If you’re familiar with The Show, you’ll know what to expect upon booting up the game. All the modes that made an appearance in last years version are here. You see, The Show isn’t about making huge adjustments this year. Everything that made the previous game so enjoyable is here and Sony haven’t messed with a good thing. Don’t mistake that for a criticism, however, or think that the game is just a rehash of last year. There are enough enhancements to what was already a solid title that it justifies another annual release, tightening things up to make it the most sim-tastic ball game you’ll ever play.
If you’ve never played The Show in its previous forms, allow me to warn you now; this is a sim, so there are no unnecessary embellishments that make the game feel arcade-like. This is for players who are looking for the most realistic experience out there and Sony have provided that on every level. From excellent stat-tracking to adaptive AI, you’re going to be battling opponents for every win and, for hardcore simulation, it doesn’t get much better than this.
While Franchise and Season modes (with all the fixings you’d expect) are available here, the main mode for would-be pitchers or swingers is going to be the Road to the Show. This is where you’ll fight for a spot in the MLB, starting off as a AA nobody. It’s a spectacular mode that’s extremely involved and has you play, train and negotiate your way into the limelight. The mode hasn’t changed much since last year, with the exception of calling the game as a catcher.
Perhaps I was a bit naive, but I had no idea just how important the catcher was to a teams success. As you play, you call the pitches to create the best offense against hitters. Calling the spots, pitch-type, and remembering the tendencies of each batter that steps up to the plate is all part of your job. Needless to say, while other positions will have you participate in batting, with light fielding on the side, the pitcher and catcher positions are full-time jobs, so make sure you’ve got the time to invest in it, as playing a season or two can be quite lengthy.

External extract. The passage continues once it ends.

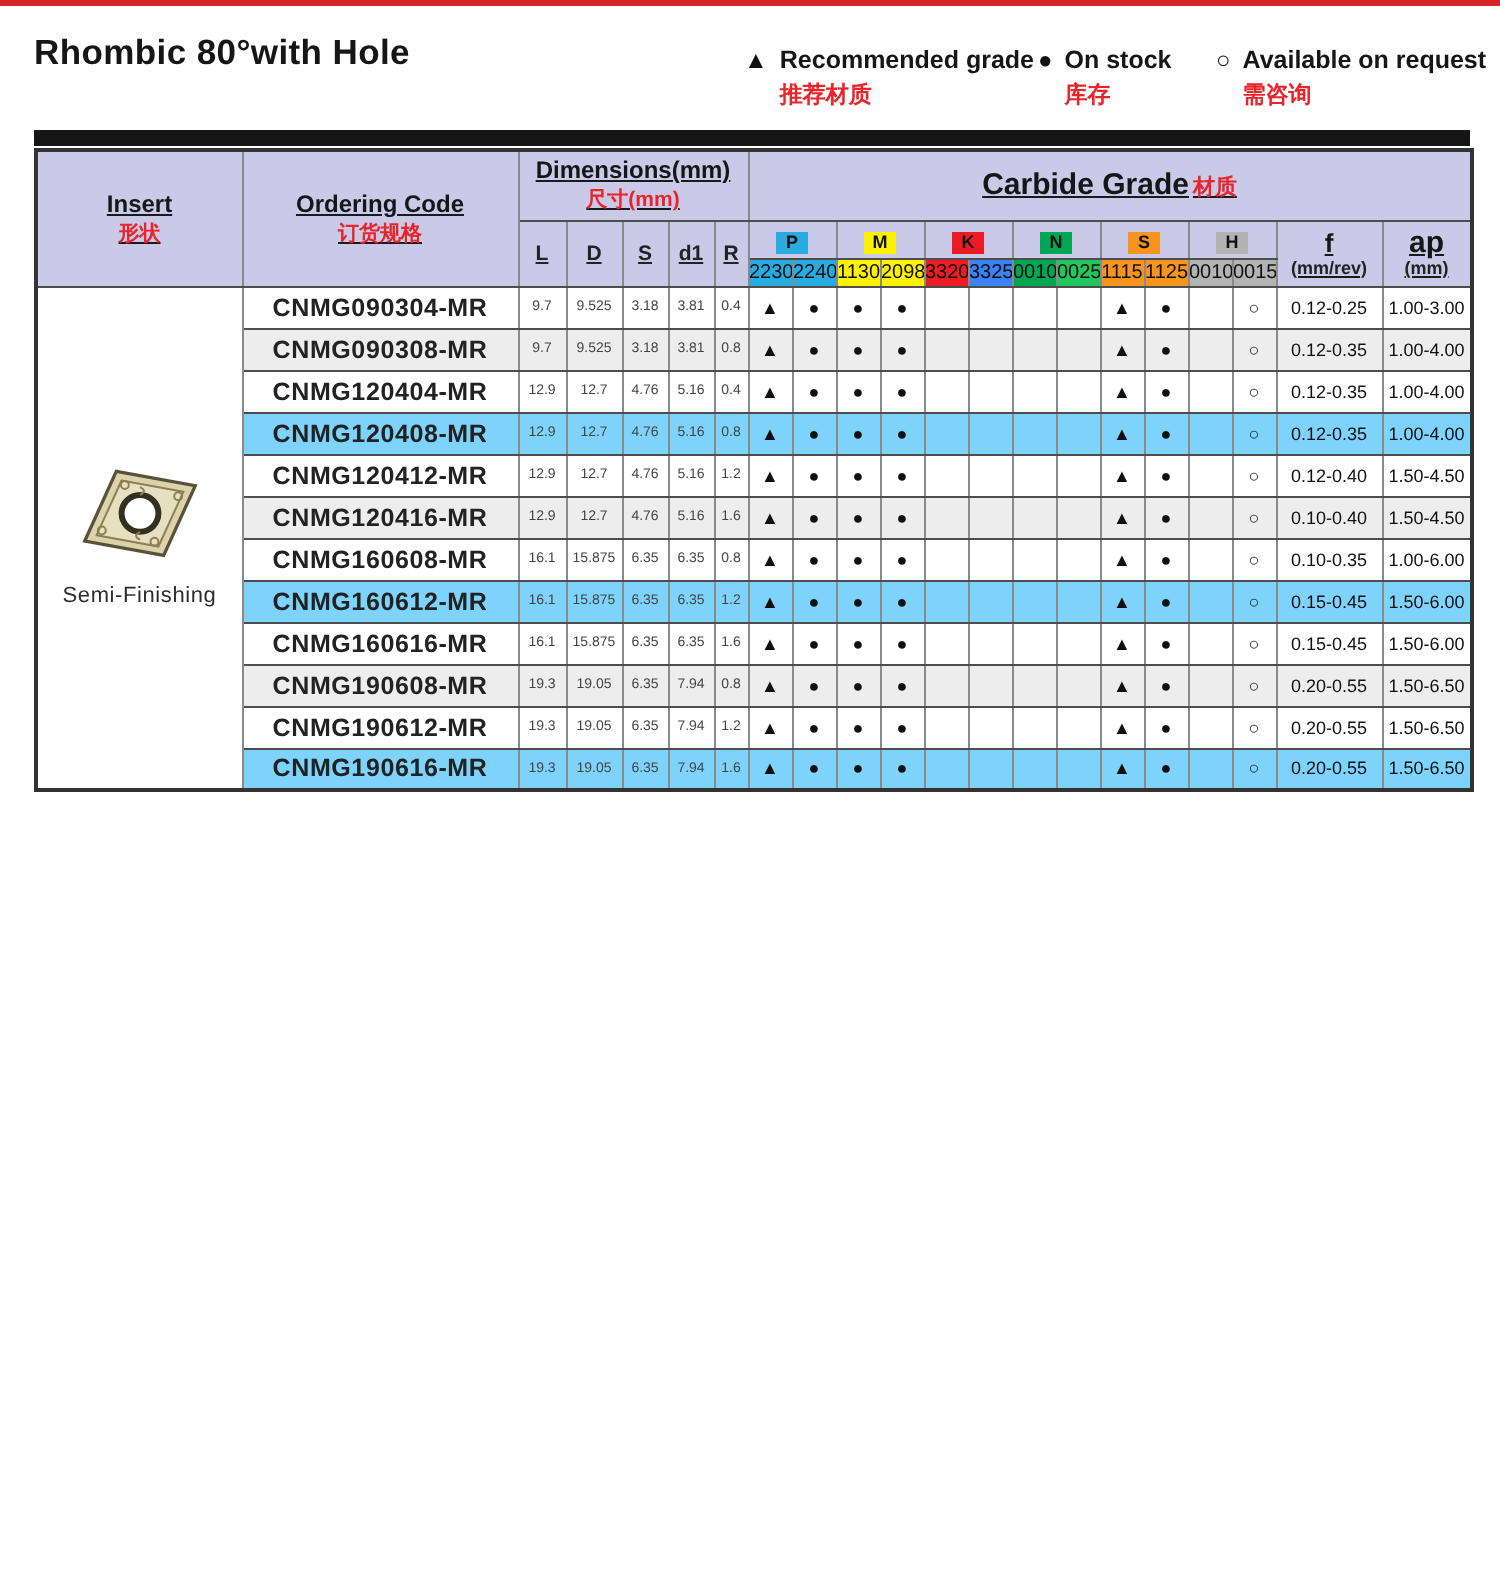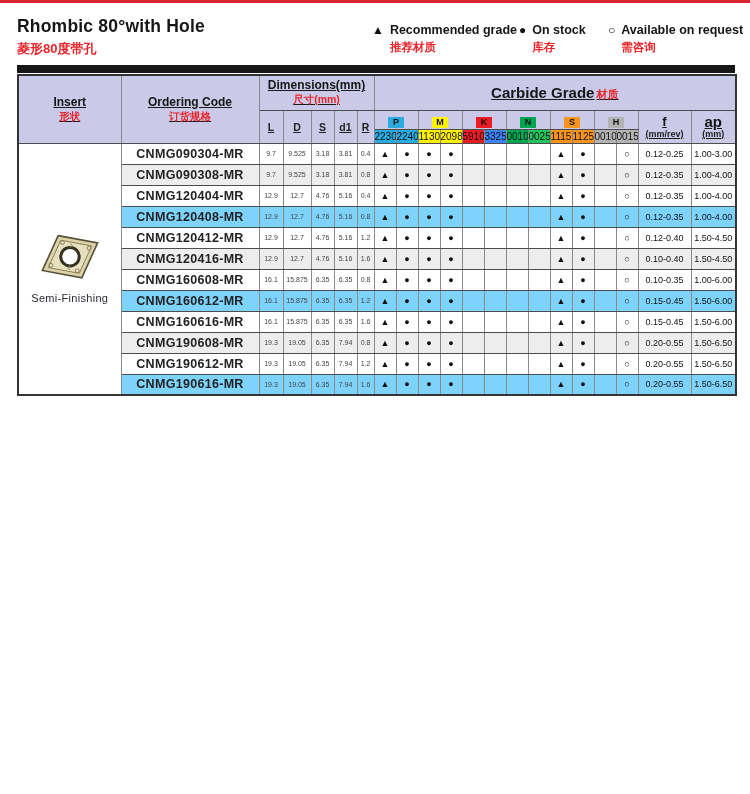"菱形80度带孔" div.page-title-zh { html: <div>菱形80度带孔</div> -> none }
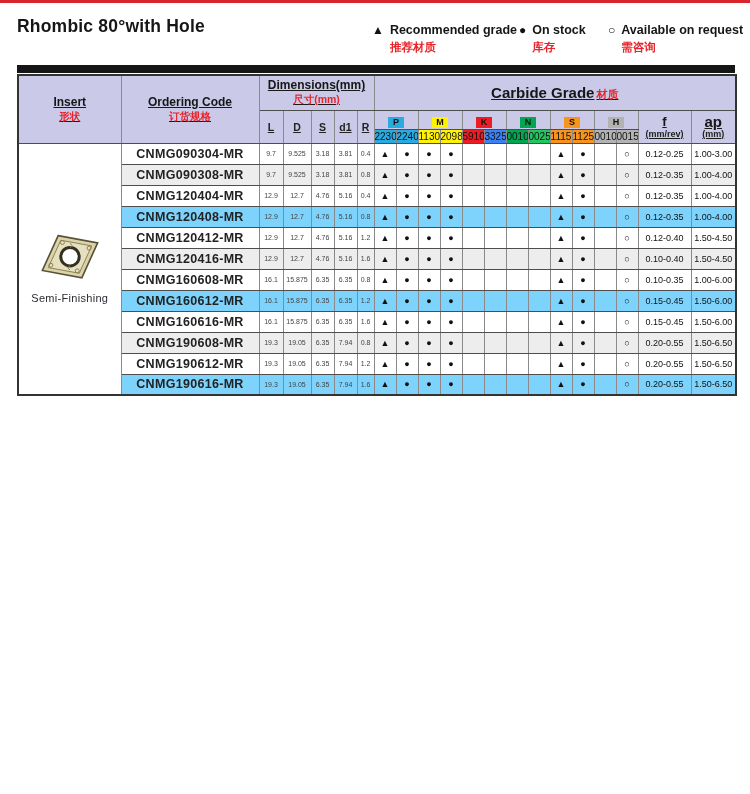"5910" td.num-cell { text: 5910 -> 3320 }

The main problem with Road to the Show is that if you don’t opt to watch full games, you’re going to be stuck watching the loading screen a whole lot, especially if you’re not putting up great numbers at bat, or your fielding is particularly bad. Normally, I wouldn’t harp on load screens but The Show has long ones, and this has been an issue for some time now. I understand that there’s a lot of calculating the game needs to do behind the scenes, and when your game looks this good you’re going to have load times, but when you play for 10 minutes (sometimes less) at a time, the load screens get tiresome.
Once you’ve exhausted Road to the Show, the other mode that you’ll likely milk for all its worth is Franchise. This year, you can have 30 player controlled teams offline, which means that if you’re a super hardcore baseball freak, you can tweak each team at your whim or you can round up some friends and spend some quality time figuring out how to trounce them at every turn.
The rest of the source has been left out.